- Gold Hill Location in California Gold Hill Gold Hill (the United States)
- Coordinates: 38°54′06″N 121°10′54″W﻿ / ﻿38.90167°N 121.18167°W
- Country: United States
- State: California
- County: Placer County
- Elevation: 354 ft (108 m)

= Gold Hill, Placer County, California =

Unincorporated community in California, United States

Gold Hill (formerly, Orr City) is an unincorporated community in Placer County, California. Gold Hill is located 6 mi west of Auburn. It lies at an elevation of 354 feet (108 m).

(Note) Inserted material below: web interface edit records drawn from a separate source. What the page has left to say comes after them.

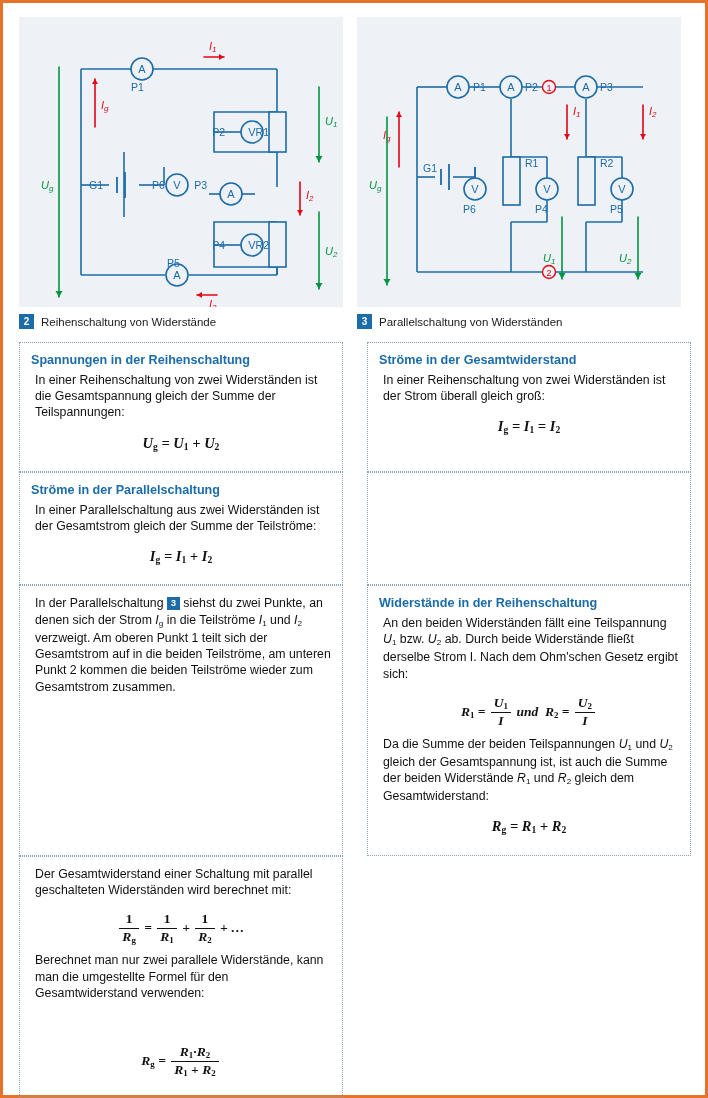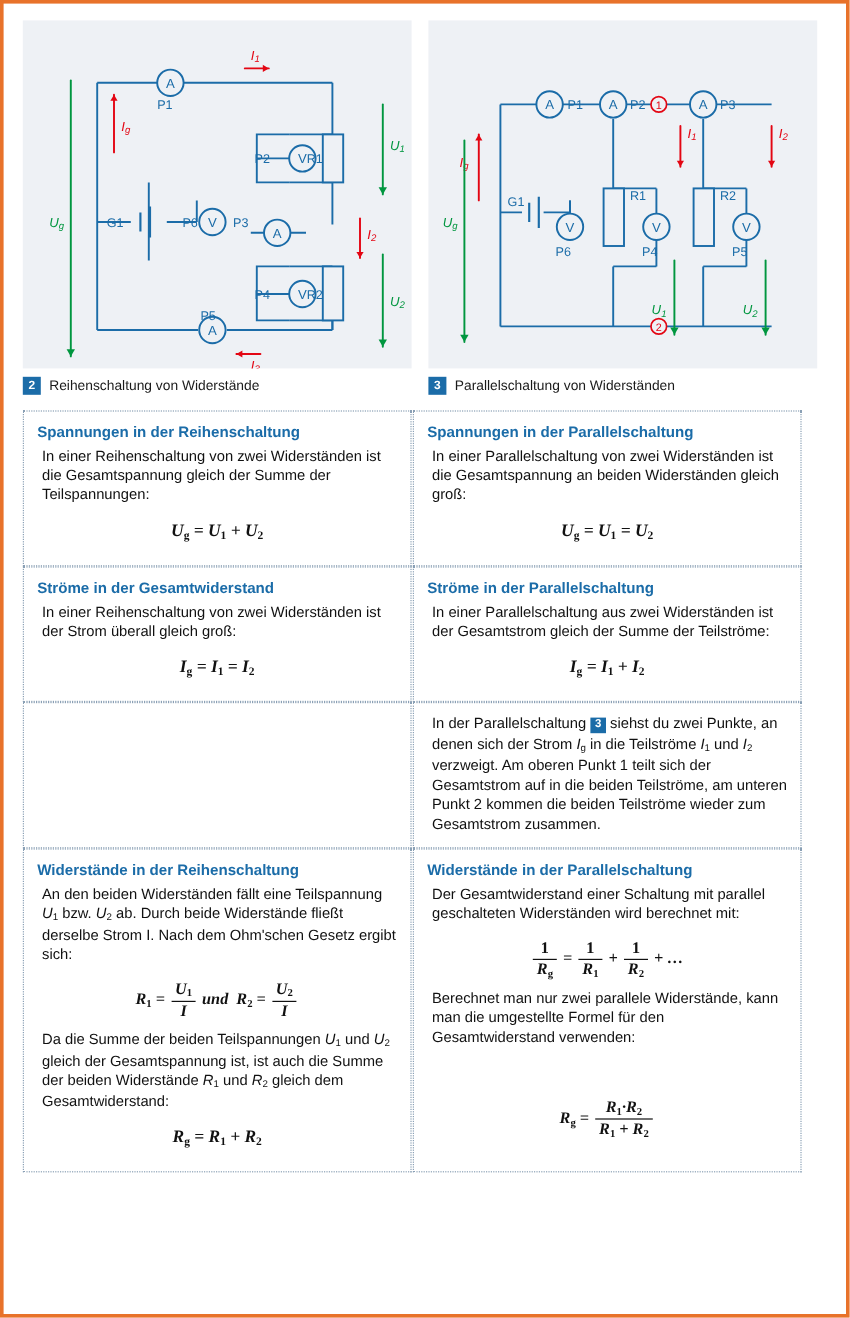"Spannungen in der Reihenschaltung" .grid { gap: 0 1px -> 0 24px }
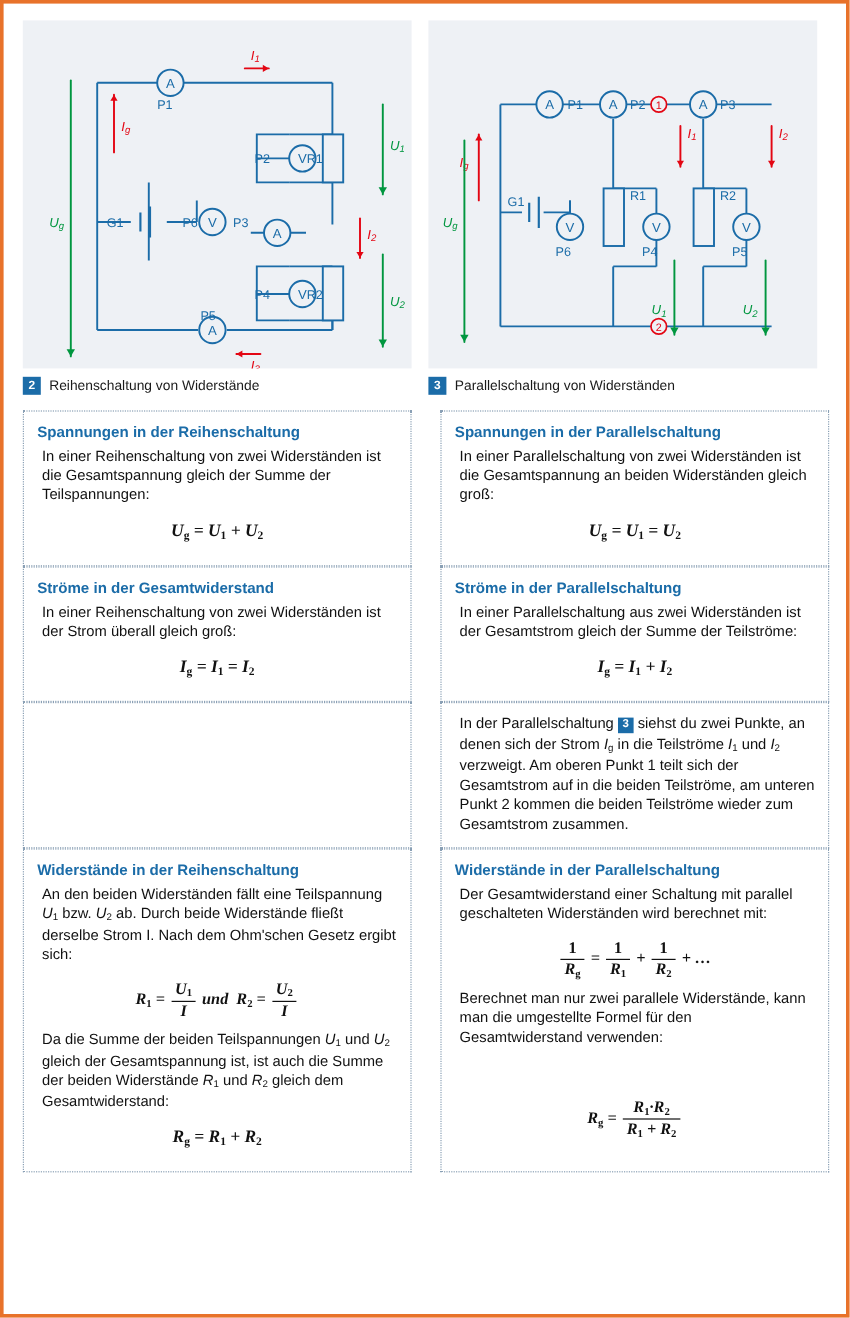"Spannungen in der Parallelschaltung" div.cell { html: <div> <h3>Spannungen in der Parallelschaltung</h3> <p>In einer Parallelschaltung von zwei Widerständen ist die Gesamtspannung an beiden Widerständen gleich groß:</p> <div> U<sub>g</sub> = U<sub>1</sub> = U<sub>2</sub> </div> </div> -> none }
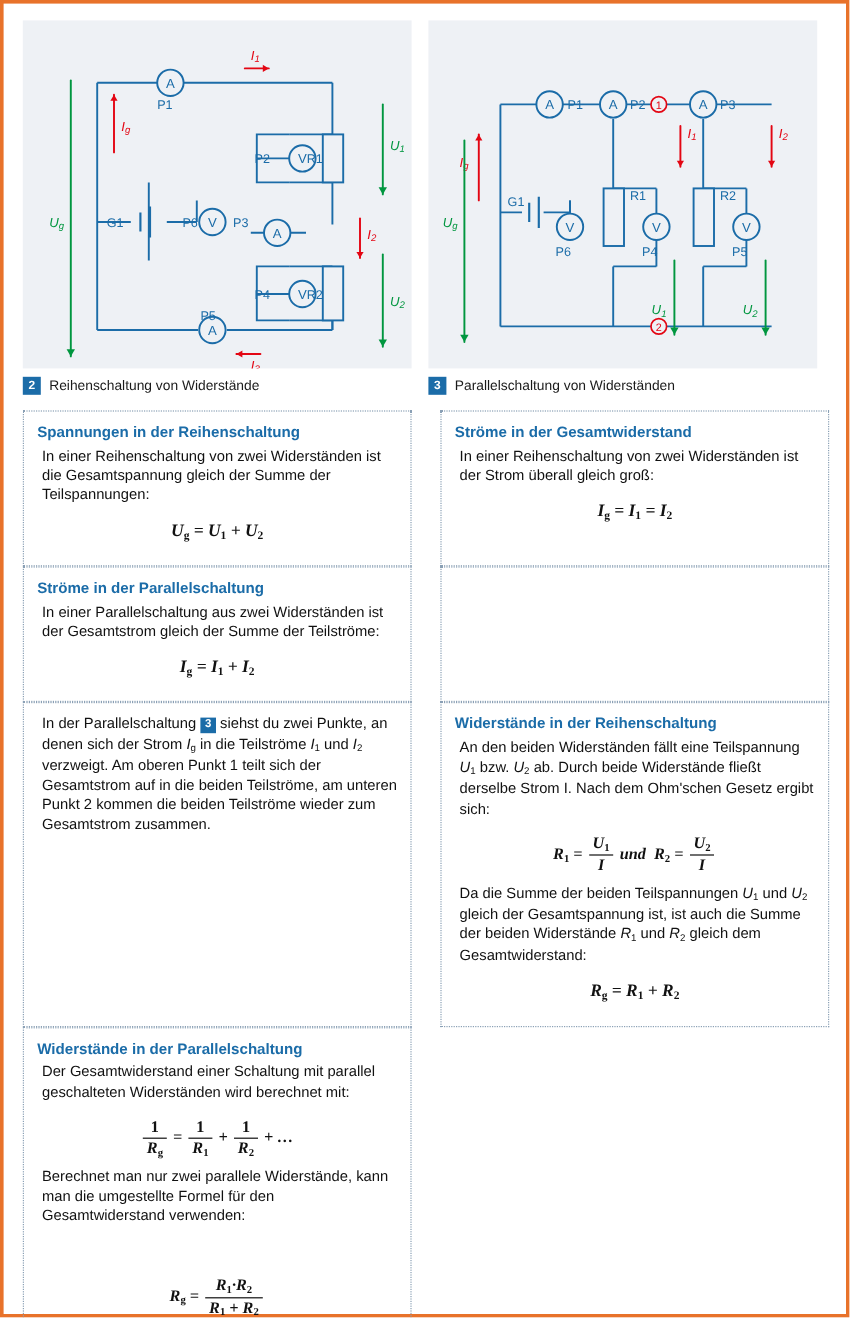"Widerstände in der Parallelschaltung" h3 { html: <h3>Widerstände in der Parallelschaltung</h3> -> none }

Gold Hill is located within the Sierra Nevada foothills, in a geologic region known as the West Belt, so named because it is west of the Mother Lode Belt. This West Belt contained scattered deposits of gold in quartz veins within the granitic bedrock. In 1851, after gold was discovered in Ophir and Auburn, Georgian prospectors followed the Auburn Ravine, looking for similar placer gold. They found gold in the ravine near an elevated area they named Gold Hill. In addition to the gravel deposits, the hill itself was developed by two companies, known as the Georgia and the Ohio, using ground sluicing from water in the ravine. The town's civil government was organized in the spring of 1852, with the election of a Justice of the Peace, and a Constable. The population of the mining community peaked in 1856.